Welcome to European Tribune. It's gone a bit quiet around here these days, but it's still going.
I think the politicians were genuinely oblivious to the possibility of causing a bank run. (Yes, despite the European Commission telling them)

Also, it was the Cypriot President that insisted on no deposit haircuts above 10% (for deposits above €100k).

Here are the two most egregious elements of the deal: Schäuble not wanting to touch the senior bondholders, and the Cypriot President willing to renege on the deposit guarantee. Also the ECB saying "we're willing to let your banks fail which will put you on the hook for €30bn in deposit insurance".

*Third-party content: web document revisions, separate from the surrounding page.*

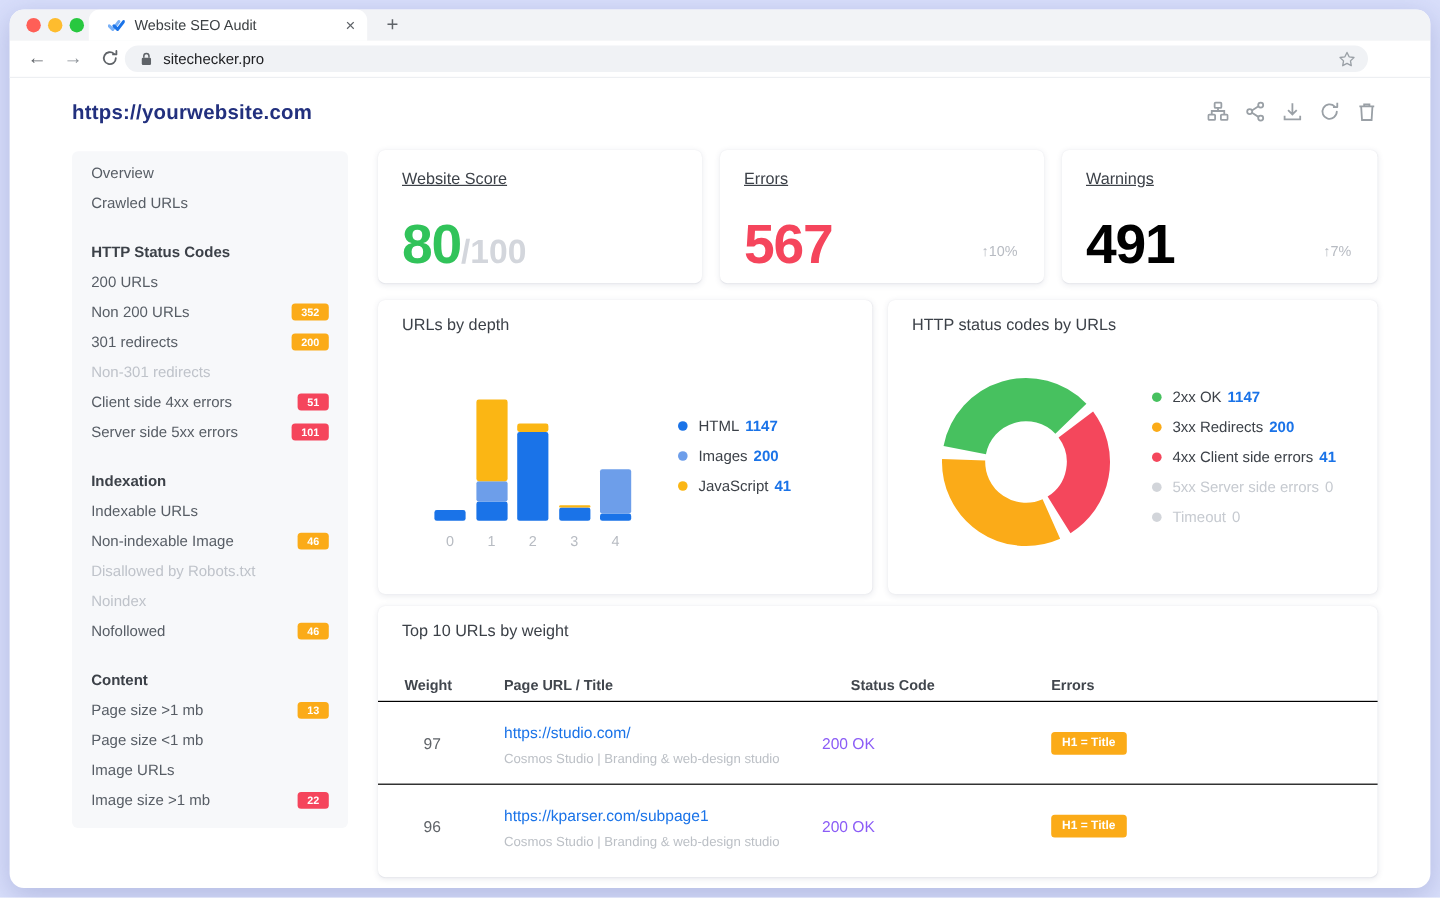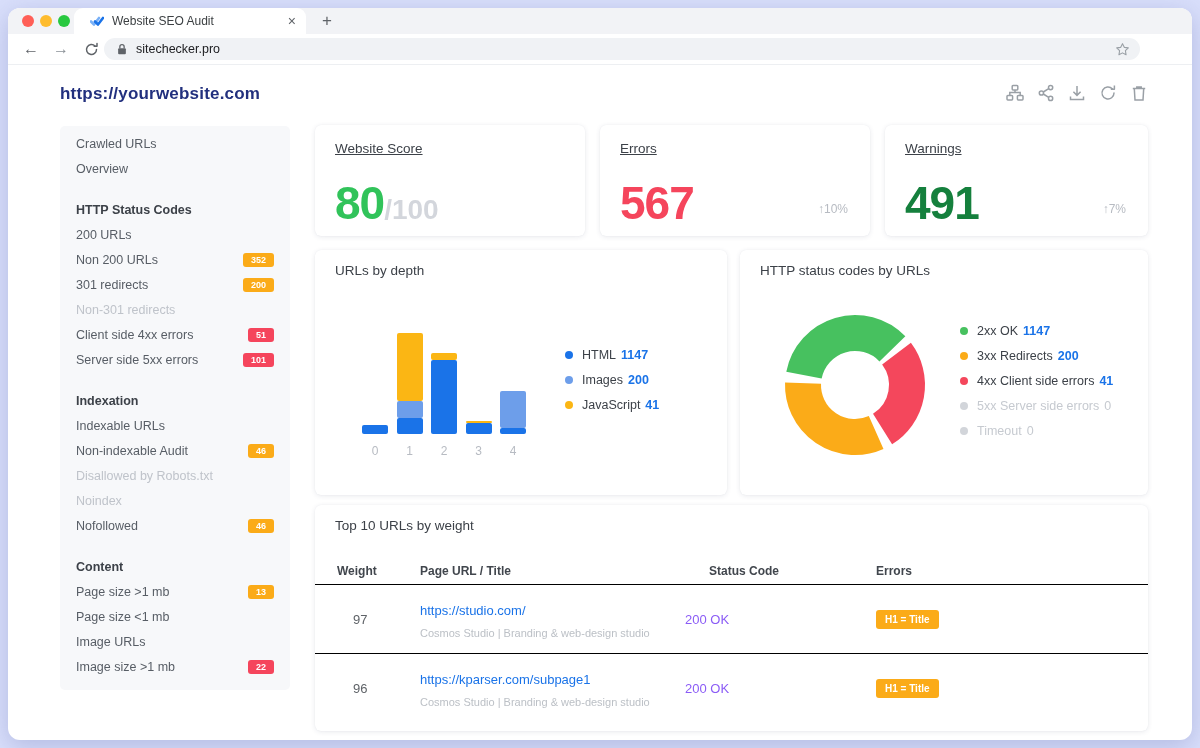"Crawled URLs" div.side-item { order: before "Overview" -> after "Overview" }
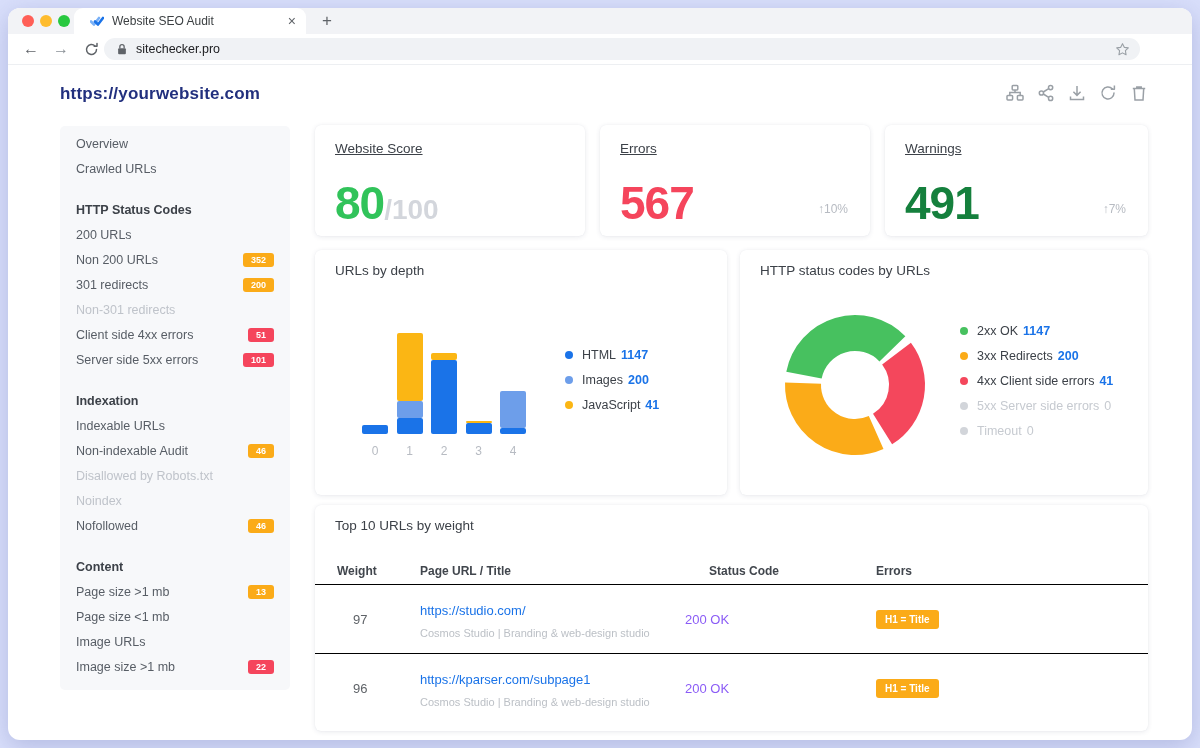"491" .orange-t { color: #15803d -> #000000 }
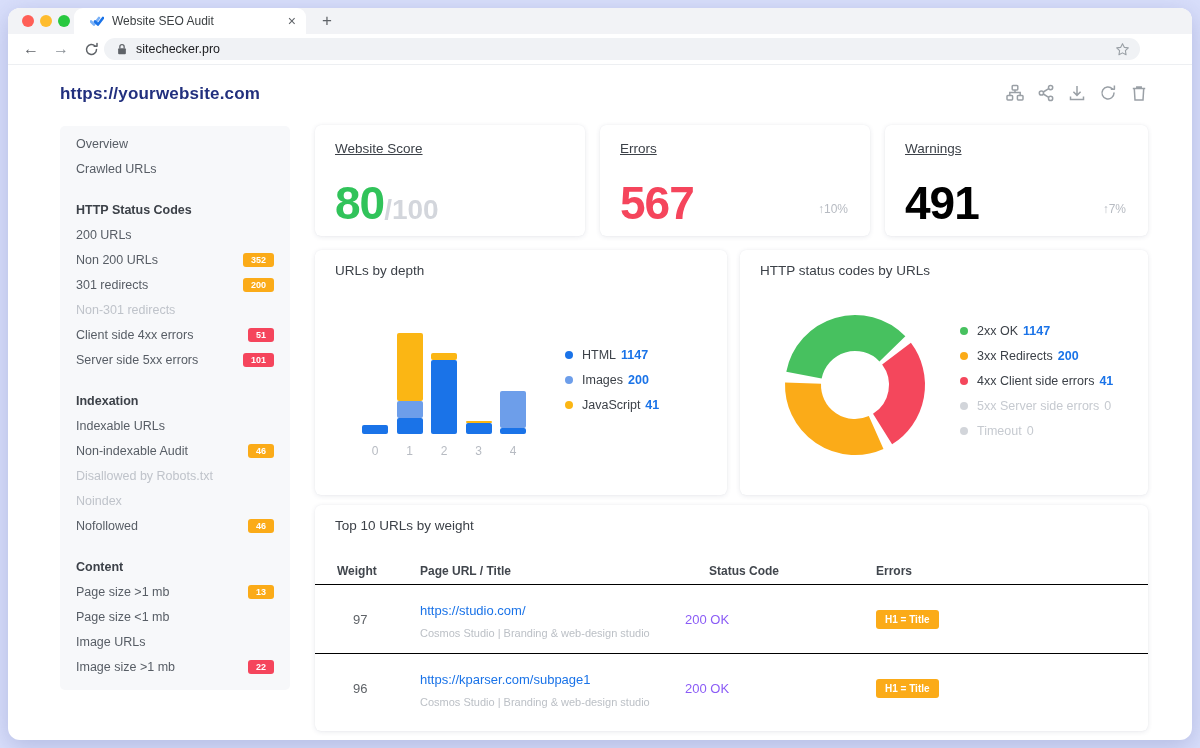"Non-indexable Audit" span.side-label { text: Audit -> Image }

So the calculus being presented to the depositors by the ECB is "either you give up €6bn or you lose €30bn", because Germany doesn't want to burn the bondholders and Cyprus doesn't want to burn the oligarchs.

The IMF wanted to leave deposit insurance intact and large losses for senior bonds and uninsured deposits. They also forced the issue because they wouldn't loan to Cyprus if the country's debt-to-GDP would end up above 140%.

Now, involving the IMF in loaning Euros to a Eurozone country is one of the most inexplicable things of this whole 3-year "crisis management" but such is life.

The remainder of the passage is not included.